Massachusetts Doubles Estate Tax Exemption

 Last month, Governor Maura Healey signed Massachusetts’ first tax cuts into law in more than 20 years. Among other tax reforms, a major component of the new law doubles the Massachusetts estate tax exemption from $1 million to $2 million.  This increased exemption is effective for Massachusetts residents (and, on a modified basis for non-residents who own real estate in Massachusetts) who die on or after January 1, 2023. 

 Going forward, the first $2 million of a resident’s estate will be exempt from Massachusetts estate tax.  Estate assets exceeding $2 million will be taxed as they have been at marginal rates ranging from 7.2% to 16%.  Prior to this new law, if the value of an estate was less than $1 million, no return was necessary and no tax was owed; however, if the estate exceeded $1 million, the entire value of the estate was subject to estate tax.  In that way, the new law changes what was a filing threshold to a true exemption.  Compared to the prior law, estates will save up to $99,600, and tax will be eliminated for estates under $2 million.

 The exemption continues to be “use it or lose it,” and for unmarried clients there is no particular planning needed to make use of the exemption at death.  Married clients who have signed estate plans with us likely do not need to make any changes to their documents, as our wills and trusts are flexible enough to take advantage of the larger exemption.  However, thoughtful titling of assets becomes even more important for married couples.  A common estate plan states that at the first death, all assets pass to a Marital Trust for the benefit of the surviving spouse.  To make full use of the deceased spouse’s $2 million exemption, $2 million must pass to this Marital Trust rather than outright to the surviving spouse.  Importantly, this does not include retirement assets that typically pass outright to the surviving spouse to optimize income tax deferral, and does not include jointly-held assets that pass automatically to the surviving spouse.  Care should be taken to balance assets to ensure that each spouse can take full advantage of the exemption, regardless of the order of deaths.  For example, we could move a jointly-owned home or investment account to one spouse, or to equal shares where the deceased spouse’s share passes to the Marital Trust and not automatically to the surviving spouse.  We are happy to discuss further, and can review your balance sheet with you and make recommendations regarding retitling assets. 

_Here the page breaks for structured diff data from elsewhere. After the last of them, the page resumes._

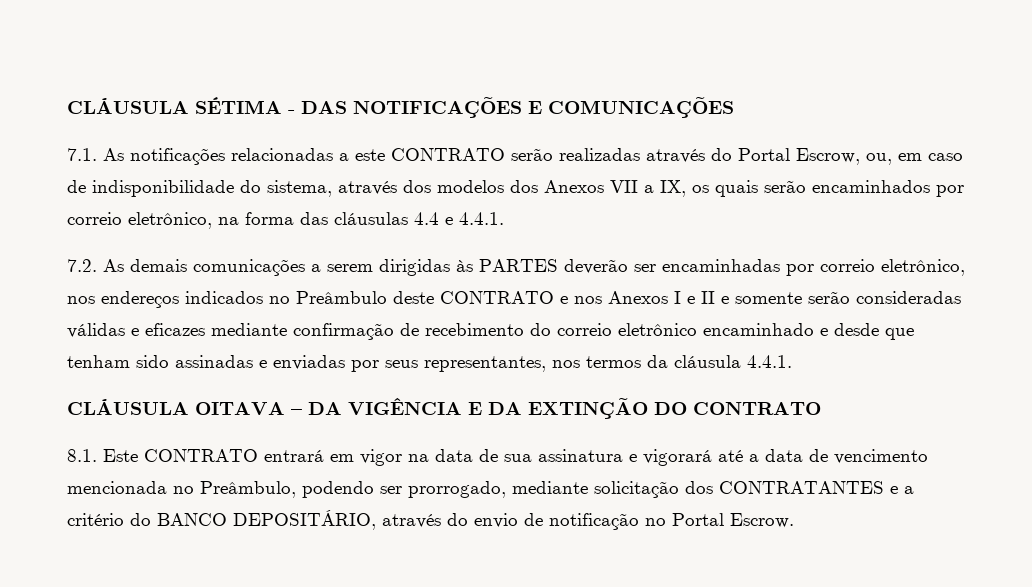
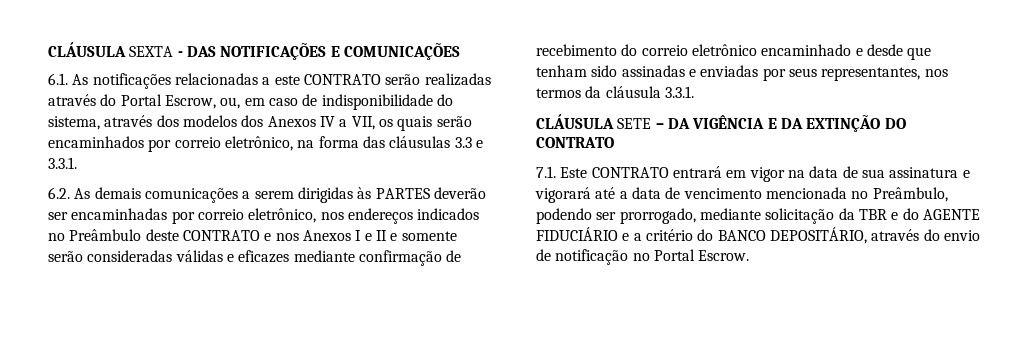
- CLÁUSULA SÉTIMA - DAS NOTIFICAÇÕES E COMUNICAÇÕES
+ CLÁUSULA SEXTA - DAS NOTIFICAÇÕES E COMUNICAÇÕES
- 7.1. As notificações relacionadas a este CONTRATO serão realizadas através do Portal Escrow, ou, em caso de indisponibilidade do sistema, através dos modelos dos Anexos VII a IX, os quais serão encaminhados por correio eletrônico, na forma das cláusulas 4.4 e 4.4.1.
- 7.2. As demais comunicações a serem dirigidas às PARTES deverão ser encaminhadas por correio eletrônico, nos endereços indicados no Preâmbulo deste CONTRATO e nos Anexos I e II e somente serão consideradas válidas e eficazes mediante confirmação de recebimento do correio eletrônico encaminhado e desde que tenham sido assinadas e enviadas por seus representantes, nos termos da cláusula 4.4.1.
- CLÁUSULA OITAVA – DA VIGÊNCIA E DA EXTINÇÃO DO CONTRATO
+ 6.1. As notificações relacionadas a este CONTRATO serão realizadas através do Portal Escrow, ou, em caso de indisponibilidade do sistema, através dos modelos dos Anexos IV a VII, os quais serão encaminhados por correio eletrônico, na forma das cláusulas 3.3 e 3.3.1.
+ 6.2. As demais comunicações a serem dirigidas às PARTES deverão ser encaminhadas por correio eletrônico, nos endereços indicados no Preâmbulo deste CONTRATO e nos Anexos I e II e somente serão consideradas válidas e eficazes mediante confirmação de recebimento do correio eletrônico encaminhado e desde que tenham sido assinadas e enviadas por seus representantes, nos termos da cláusula 3.3.1.
+ CLÁUSULA SETE – DA VIGÊNCIA E DA EXTINÇÃO DO CONTRATO
- 8.1. Este CONTRATO entrará em vigor na data de sua assinatura e vigorará até a data de vencimento mencionada no Preâmbulo, podendo ser prorrogado, mediante solicitação dos CONTRATANTES e a critério do BANCO DEPOSITÁRIO, através do envio de notificação no Portal Escrow.
+ 7.1. Este CONTRATO entrará em vigor na data de sua assinatura e vigorará até a data de vencimento mencionada no Preâmbulo, podendo ser prorrogado, mediante solicitação da TBR e do AGENTE FIDUCIÁRIO e a critério do BANCO DEPOSITÁRIO, através do envio de notificação no Portal Escrow.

 Other notable changes included in the new law include a reduction in the Massachusetts short-term capital gains rate from 12% to 8.5%, effective for the 2023 tax year.  Additionally, effective for tax years starting in 2024, the new law requires married couples to align their Massachusetts tax filing status with their federal tax filing status.  This closes a loophole that allowed married couples to file separately for Massachusetts purposes to avoid the Millionaires Tax.  Finally, the tax reform bill provides tax credits and other incentives to support affordable housing and childcare and provide tax relief to renters and taxpayers eligible for earned income tax credits.

 Please reach out to any member of our team to discuss further. 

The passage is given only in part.